The surgical instruments we meet with are, as a rule, of bronze. Not that the Greeks and Romans did not make many of their instruments of iron and steel, but the iron has mainly perished while more of the bronze has persisted. Long before the date of the earliest medical writings, Greece had passed into the iron age. The Homeric poems picture a civilization in the state of transition from a bronze to an iron period, and weapons such as sword, axe, and spear, are frequently described as made of iron. In the Iliad we even read of implements of agriculture made of iron, but it is ‘hard to work’ (πολύκμητος, Iliad vi. 48, Od. xxi. 10). However, by the time that Hippocrates wrote, it was in common use, and, if we had only the evidence of the Hippocratic writings to go by, we could see that it was in common use in the time of Hippocrates. Certain instruments, such as the cautery, are always spoken of as made of iron, in fact, the term for cautery is, as a rule, ‘the iron,’ and σίδηρος ὁ ὀξύς is a general term for ‘the knife’. The smelting of iron is even used as a simile by Hippocrates:
‘In the same way iron comes from stones and earth burnt together. In the first exposure to the fire stones and earth mix together with scoria, but at the second and third burning the scoria separate themselves from the iron, and this phenomenon meets the eye, that the iron remains in the fire fallen apart from the scoria, and becomes solid and compact’ (ii. 371).

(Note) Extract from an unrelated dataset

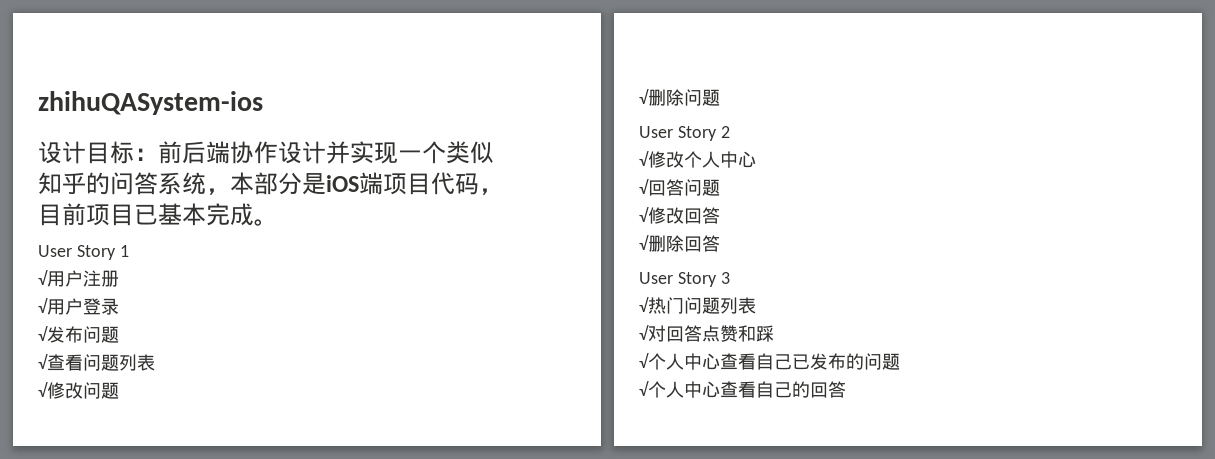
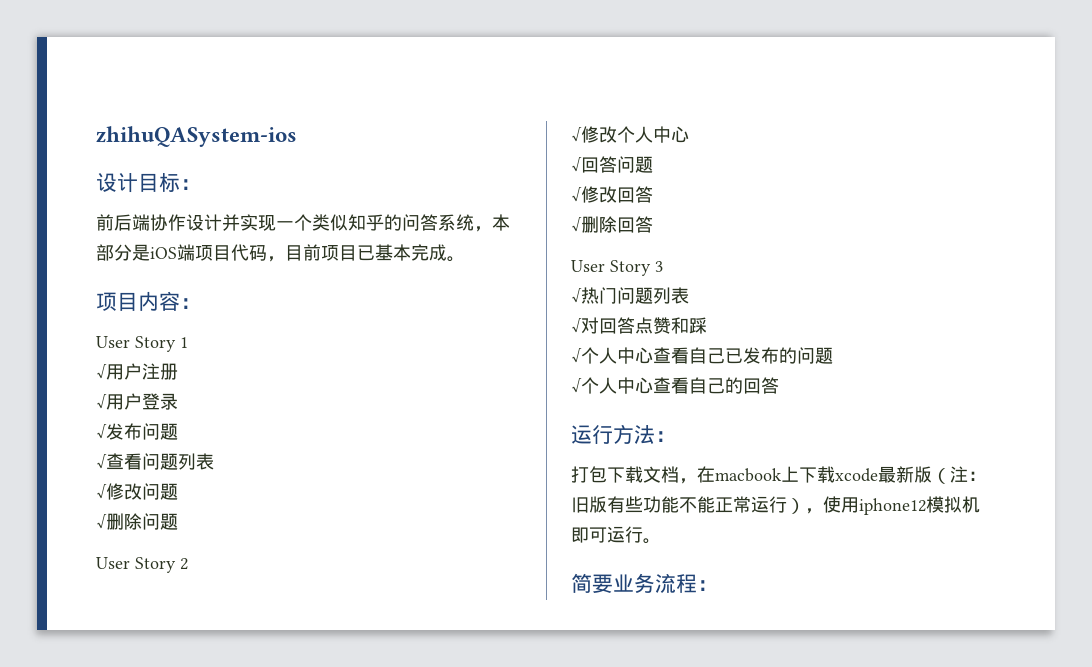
(158, 154) none -> (201, 184) //
(278, 222) none -> [96,291,201,311] // 项目内容：
(846, 389) none -> [571,424,676,444] [571,466,986,484] [571,496,980,515] [571,526,661,544] [571,573,718,593] // 运行方法： // 打包下载文档，在macbook上下载xcode最新版（注：旧版有些功能不能正常运行），使用iphone12模拟机即可运行。 // 简要业务流程：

Again, he uses as a simile a speculative theory as to the way in which heating iron softens it and dipping it in water hardens it. He believes that this comes about by the fire depriving the iron of its nourishing substance, while the addition of water restores it.
Σιδήρου ὄργανα τέχνης· τὸν σίδηρον περιτήκουσι, πνεύματι ἀναγκάζοντες τὸ πῦρ, τὴν ὑπάρχουσαν τροφὴν ἀφαιρέοντες, ἀραιὸν δὲ ποιήσαντες, παίουσι καὶ συνελαύνουσιν. ὕδατος δὲ ἄλλου τροφῇ ἰσχυρὸν γίνεται (ii. 641).
‘The instruments of ironworking soften iron by driving the fire with wind and taking away the supporting substance, and when they have rarefied it they strike and beat it. By the nourishment of water it is again strengthened.’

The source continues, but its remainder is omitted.